Las funciones de la vision y de la audicion están en armonía con este estado, pues se observan alteraciones varias, debilidad de la vista, estremecimiento y centelleo en el campo de la vision; tendencia á llevarse la mano para separar moscas y telas blancas que revolotean; se ve un círculo alrededor de la luz, y los objetos aparecen amarillos; en el oido hay zumbidos, ruidos como de campanas, silbidos, ó de otra voz que no es la suya.

Entre los síntomas que confirman la influencia de la alúmina en el sistema circulatorio, es el de un frio interno que se espresa por calosfríos y que persiste á pesar del calor esterior, que generalmente es parcial y limitado á las estremidades, aunque en ocasiones recorre todo el cuerpo. Los piés y manos están temblorosas y heladas, pero no azuladas; no hay sed, pero sí existe, como en todas las discrasias que alteran profundamente la economía, una gran sensibilidad al frio, frio que penosamente se corrige en la cama, pero que solo con esta circunstancia se mejora. Además, el movimiento aumenta el frio, y parece que cada esfuerzo obra disminuyendo la suma de fuerzas radicales.

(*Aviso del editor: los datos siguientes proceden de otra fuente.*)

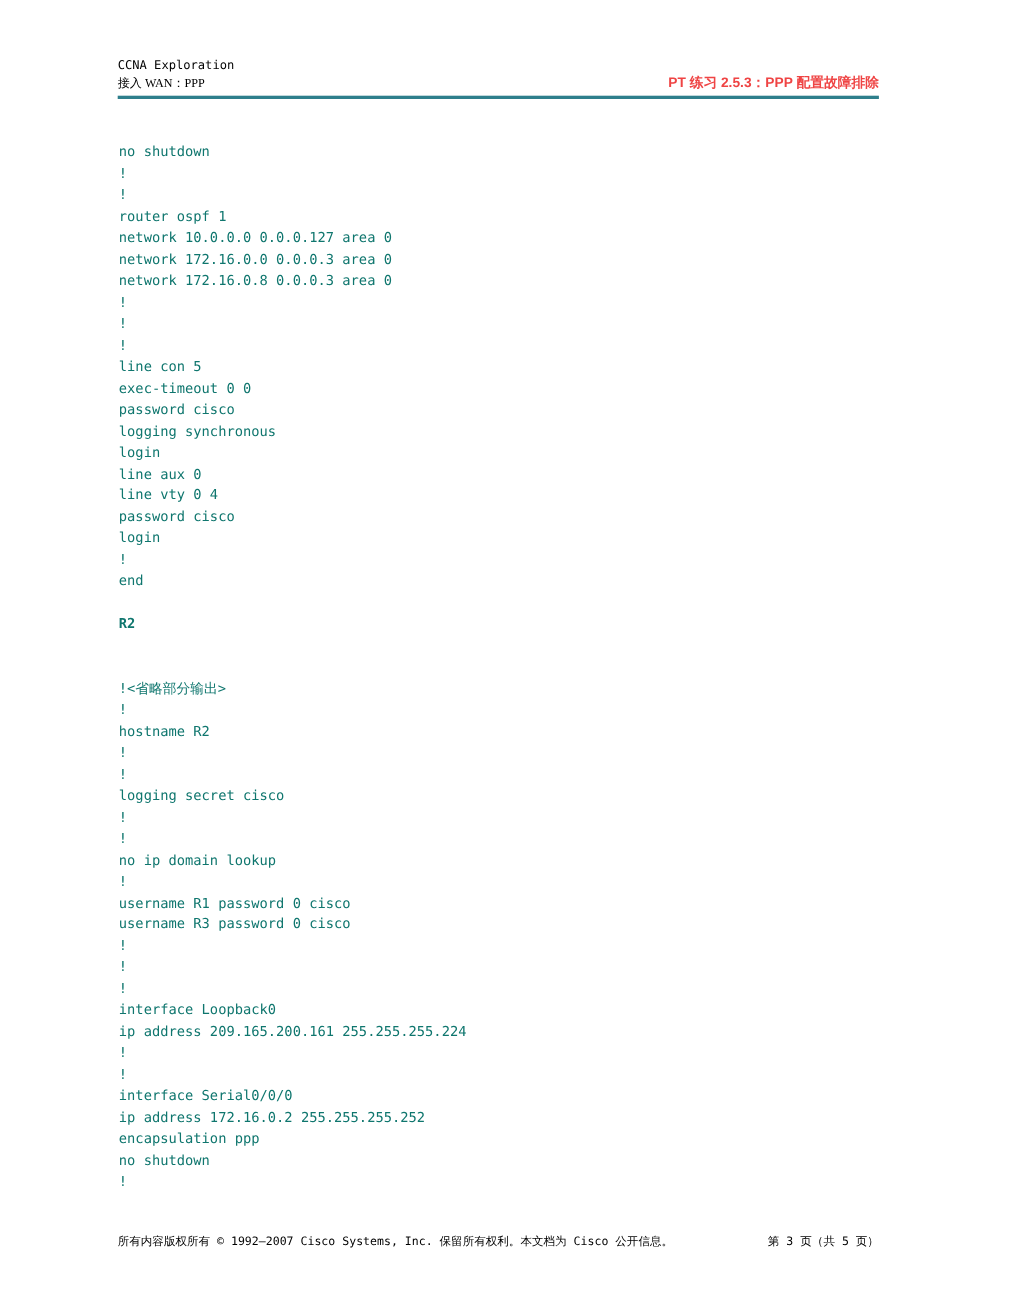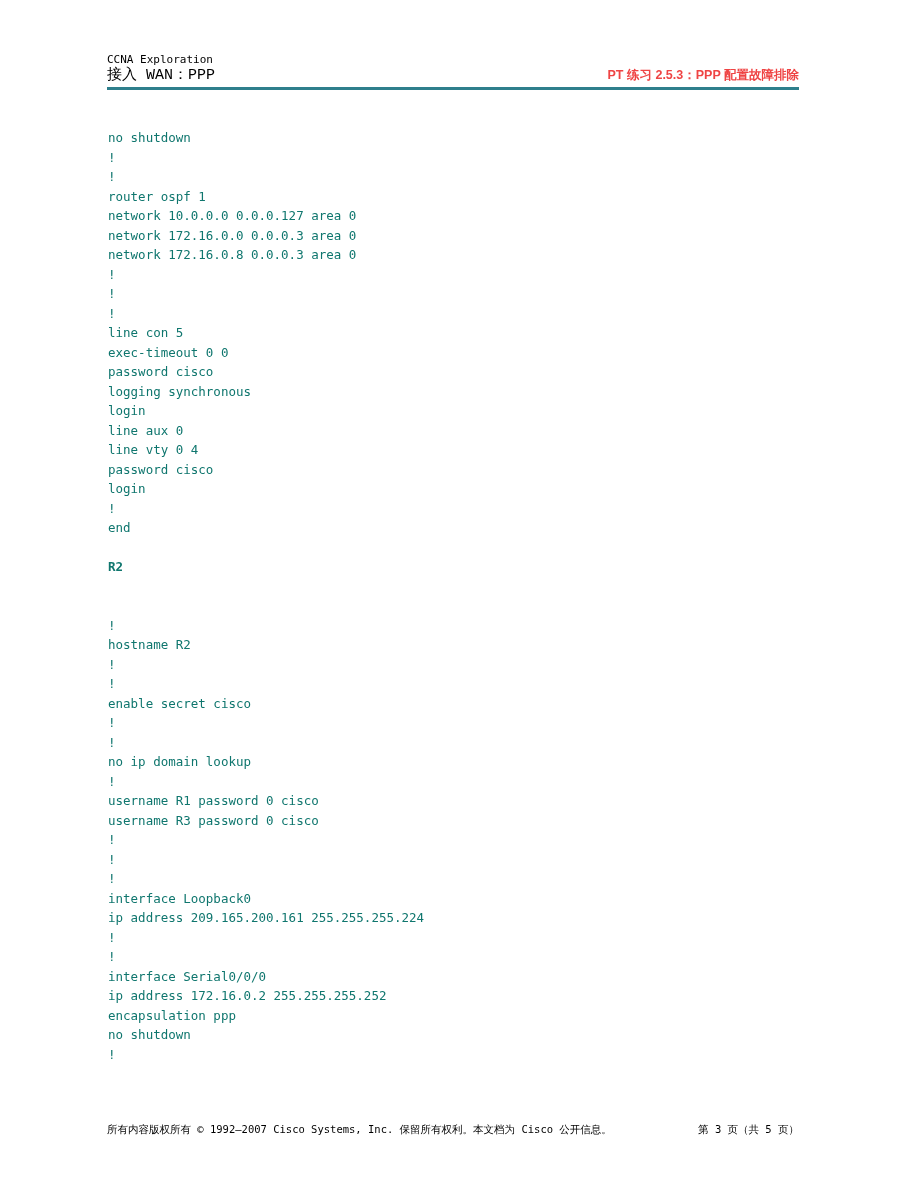--- a/index.html
+++ b/index.html
@@ -35,22 +35,22 @@
     font-family: "DejaVu Sans Mono", "Liberation Mono", monospace;
     font-size: 11px;
     line-height: 16px;
     color: #000000;
     white-space: nowrap;
   }
   .hdr-left-line2 {
     position: absolute;
     left: 0;
     top: 16px;
-    font-family: Liberation Mono, monospace;
-    font-size: 15px;
+    font-family: Liberation Serif, serif;
+    font-size: 11px;
     line-height: 16px;
     color: #000000;
     white-space: nowrap;
   }
   .hdr-right {
     position: absolute;
     right: 0;
     top: 15px;
     font-family: "Liberation Sans", sans-serif;
     font-size: 12.5px;
@@ -159,25 +159,26 @@
       <div class="cfg-line">line aux 0</div>
       <div class="cfg-line">line vty 0 4</div>
       <div class="cfg-line">password cisco</div>
       <div class="cfg-line">login</div>
       <div class="cfg-line">!</div>
       <div class="cfg-line">end</div>
       <div class="cfg-line blank"></div>
       <div class="cfg-line bold">R2</div>
       <div class="cfg-line blank"></div>
       <div class="cfg-line blank"></div>
+      <div class="cfg-line">!&lt;省略部分输出&gt;</div>
       <div class="cfg-line">!</div>
       <div class="cfg-line">hostname R2</div>
       <div class="cfg-line">!</div>
       <div class="cfg-line">!</div>
-      <div class="cfg-line">enable secret cisco</div>
+      <div class="cfg-line">logging secret cisco</div>
       <div class="cfg-line">!</div>
       <div class="cfg-line">!</div>
       <div class="cfg-line">no ip domain lookup</div>
       <div class="cfg-line">!</div>
       <div class="cfg-line">username R1 password 0 cisco</div>
       <div class="cfg-line">username R3 password 0 cisco</div>
       <div class="cfg-line">!</div>
       <div class="cfg-line">!</div>
       <div class="cfg-line">!</div>
       <div class="cfg-line">interface Loopback0</div>

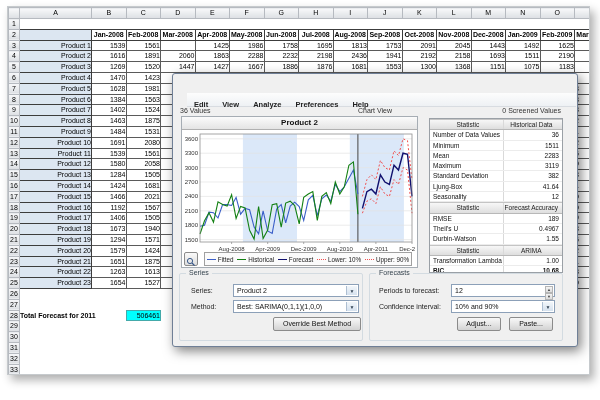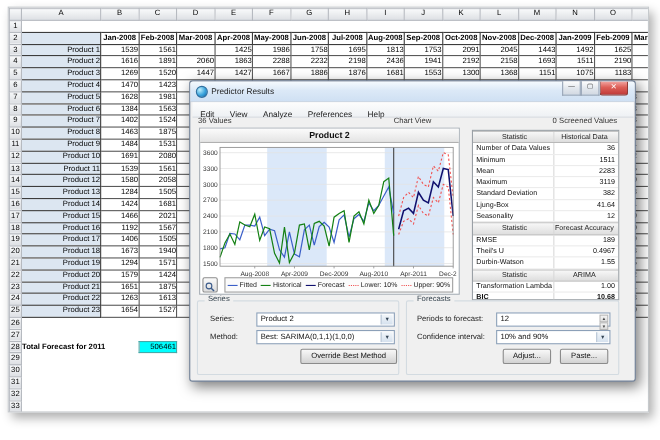--- a/index.html
+++ b/index.html
@@ -25,21 +25,21 @@
   .tbar{position:absolute;left:0;top:0;right:0;height:18px;border-radius:3px 3px 0 0;
     background:linear-gradient(#f5fafe,#dcе9f7 45%,#cfe0f3);background:linear-gradient(#f5fafe,#dce9f7 45%,#cfe0f3);
     border-bottom:1px solid #b8c8dd;}
   .appicon{position:absolute;left:5px;top:4px;width:9px;height:9px;border-radius:50%;
     background:radial-gradient(circle at 30% 30%,#bfeefc,#39a3dc 55%,#1060a8);border:1px solid #2f6f9f;}
   .ttext{position:absolute;left:19px;top:4px;font-size:7.5px;color:#1c1c1c;}
   .caps{position:absolute;right:6px;top:0;height:13px;display:flex;}
   .cap{width:17px;height:13px;border:1px solid #98a5b6;border-top:none;box-sizing:border-box;
     background:linear-gradient(#fdfdfd,#e3e8ee 50%,#d2d9e2);font-size:6px;line-height:11px;text-align:center;color:#333;}
   .cap.close{width:26px;background:linear-gradient(#f3a6a2,#dd5f58 45%,#c03a38);color:#fff;border-color:#8e3b36;border-radius:0 0 3px 3px;font-size:7px;}
-  .menubar{position:absolute;left:2px;right:1px;top:19px;height:13px;background:linear-gradient(#fdfdfd,#eef1f4);border-bottom:1px solid #d8dce1;}
+  .menubar{position:absolute;left:14px;right:1px;top:19px;height:13px;background:linear-gradient(#fdfdfd,#eef1f4);border-bottom:1px solid #d8dce1;font-weight:bold;}
   .mi{display:inline-block;padding:2px 7px 0 7px;font-size:7.5px;color:#222;}
   .strip{position:absolute;top:33px;font-size:7px;color:#333;}
 
   
   #chartpanel{position:absolute;left:8px;top:42px;width:235px;height:150px;background:#fff;border:1px solid #a6adb4;}
   #ctitle{height:12px;background:linear-gradient(#fbfbfb,#e4e4e4);border-bottom:1px solid #b0b0b0;
     font-weight:bold;font-size:8px;text-align:center;line-height:12px;color:#111;}
   #csvg{display:block;}
   .yt{font-size:6px;fill:#333;text-anchor:end;}
   .xt{font-size:6px;fill:#333;text-anchor:middle;}
@@ -760,29 +760,20 @@
           <td></td>
           <td></td>
           <td></td>
           <td></td>
         </tr>
       </tbody>
     </table>
 </div>
 
 <div id="dlg">
-  <div class="tbar">
-    <span class="appicon"></span>
-    <span class="ttext">Predictor Results</span>
-    <span class="caps">
-      <span class="cap">—</span>
-      <span class="cap">▢</span>
-      <span class="cap close">✕</span>
-    </span>
-  </div>
   <div class="menubar"><span class="mi">Edit</span><span class="mi">View</span><span class="mi">Analyze</span><span class="mi">Preferences</span><span class="mi">Help</span></div>
 
   <span class="strip" style="left:7px;">36 Values</span>
   <span class="strip" style="left:0;right:0;text-align:center;">Chart View</span>
   <span class="strip" style="right:16px;">0 Screened Values</span>
 
   <div id="chartpanel">
     <div id="ctitle">Product 2</div>
     <svg id="csvg" width="233" height="123">
         <rect x="60.9" y="4" width="54.1" height="108" fill="#dbe8f9"></rect>

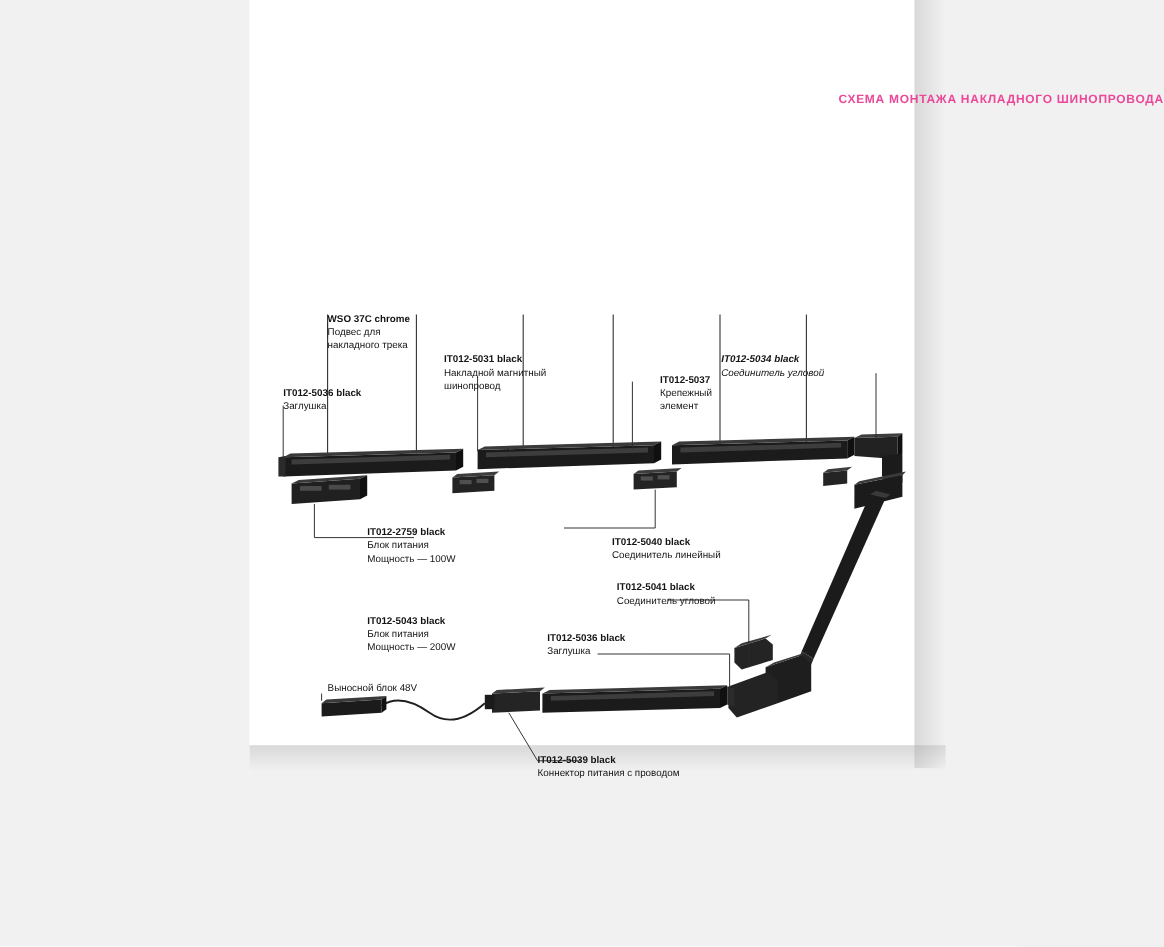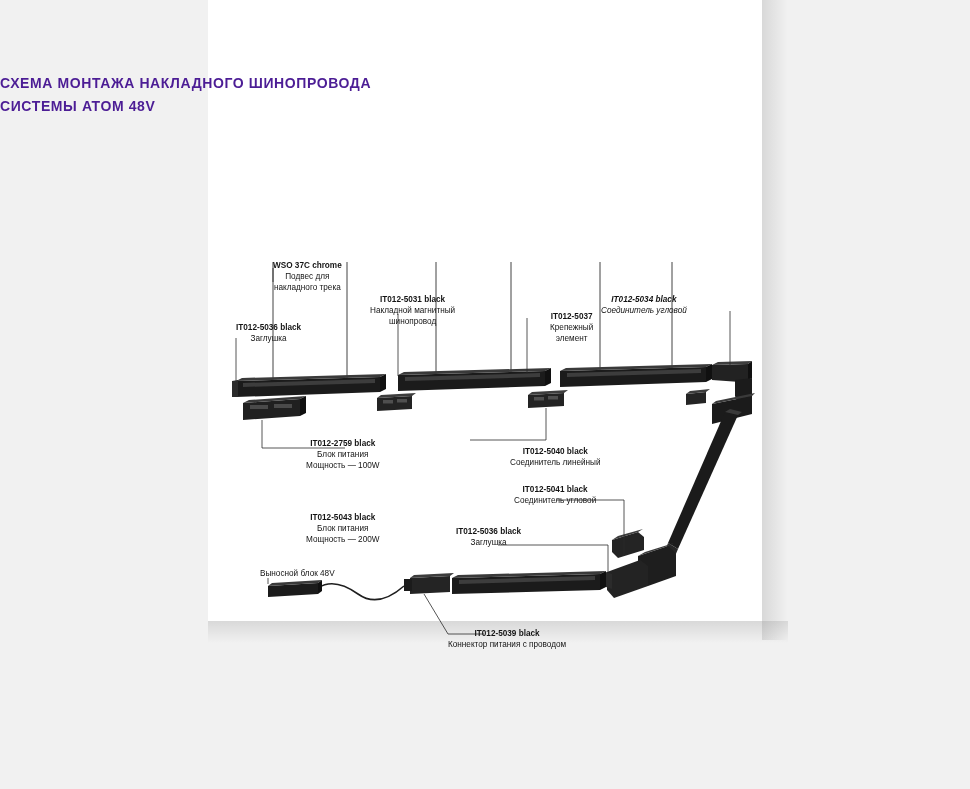--- a/index.html
+++ b/index.html
@@ -46,63 +46,61 @@
     left: 208px; top: 621px;
     width: 580px; height: 22px;
     background: linear-gradient(to bottom, rgba(0,0,0,0.10), rgba(0,0,0,0));
   }
 
   
   .title {
     position: absolute;
     left: 0; right: 0;
     top: 72px;
-    text-align: left;
-    font-size: 14px;
+    text-align: right;
+    font-size: 10px;
     font-weight: bold;
     letter-spacing: 0.6px;
-    color: #4c1d95;
+    color: #ec4899;
     line-height: 23px;
   }
   .title .l2 { display: block; }
 
   
   #diagram {
     position: absolute;
     left: 0; top: 0;
     width: 970px; height: 789px;
   }
 
   
   .label {
     position: absolute;
     font-size: 8.2px;
     line-height: 11px;
     color: #141414;
     white-space: nowrap;
-    text-align: center;
   }
   .label .code { font-weight: bold; display: block; }
   .label .desc { display: block; font-weight: normal; }
 </style>
 </head>
 <body>
 
 <div id="page">
 
   <div class="bg-grey bg-grey-left"></div>
   <div class="bg-grey bg-grey-right"></div>
   <div class="bg-grey bg-grey-bottom"></div>
   <div class="sheet"></div>
   <div class="sheet-shadow"></div>
   <div class="sheet-shadow-bottom"></div>
 
   <div class="title">
     <span>СХЕМА МОНТАЖА НАКЛАДНОГО ШИНОПРОВОДА</span>
-    <span class="l2">СИСТЕМЫ ATOM 48V</span>
   </div>
 
   <svg id="diagram" viewBox="0 0 970 789" xmlns="http://www.w3.org/2000/svg">
 
     <g stroke="#2e2e2e" stroke-width="0.9">
       <line x1="273" y1="262" x2="273" y2="378"></line>
       <line x1="347" y1="262" x2="347" y2="378"></line>
       <line x1="436" y1="262" x2="436" y2="375"></line>
       <line x1="511" y1="262" x2="511" y2="375"></line>
       <line x1="600" y1="262" x2="600" y2="373"></line>
@@ -298,17 +296,17 @@
   <div class="label" style="left:456px; top:526px;">
     <span class="code">IT012-5036 black</span>
     <span class="desc">Заглушка</span>
   </div>
 
   <div class="label" style="left:448px; top:628px;">
     <span class="code">IT012-5039 black</span>
     <span class="desc">Коннектор питания с проводом</span>
   </div>
 
-  <div class="label" style="left:260px; top:568px;">
+  <div class="label" style="left:273px; top:568px;">
     <span class="desc">Выносной блок 48V</span>
   </div>
 
 </div>
 
 </body></html>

No es raro que la reaccion se límite al desarrollo de calor en las estremidades y la cara con dolores congestivos en la cabeza, vértigos, palpitaciones, incomodidades y rubicundez oscura de las mejillas. El calor y el orgasmo tampoco son generales, y los calosfríos alternan con el calor, el cual rara vez es universal, ni interno á la par que esterno; pero va acompañado de escitacion sanguínea y abatimiento, si bien no tiene constancia ni gran duracion y que la sed no se hace sentir. Esta fiebre empieza ordinariamente por la tarde, durante el frio fisiológico de la digestion, y afecta el tipo tercianario.

Al asignar á esta fiebrecilla muchos síntomas del pecho y de las vísceras abdominales, se la aproxima naturalmente á la fiebre héctica, ó mas bien, á esa fiebre completamente nerviosa, remitente, cuya existencia escluye las lesiones orgánicas y que es el resultado de una discrasia generalmente herpética, de una caquexia que puede denominarse mucosa por el carácter particular que la dan las alteraciones de las membranas mucosas y la alteracion de los jugos escretados por ellas.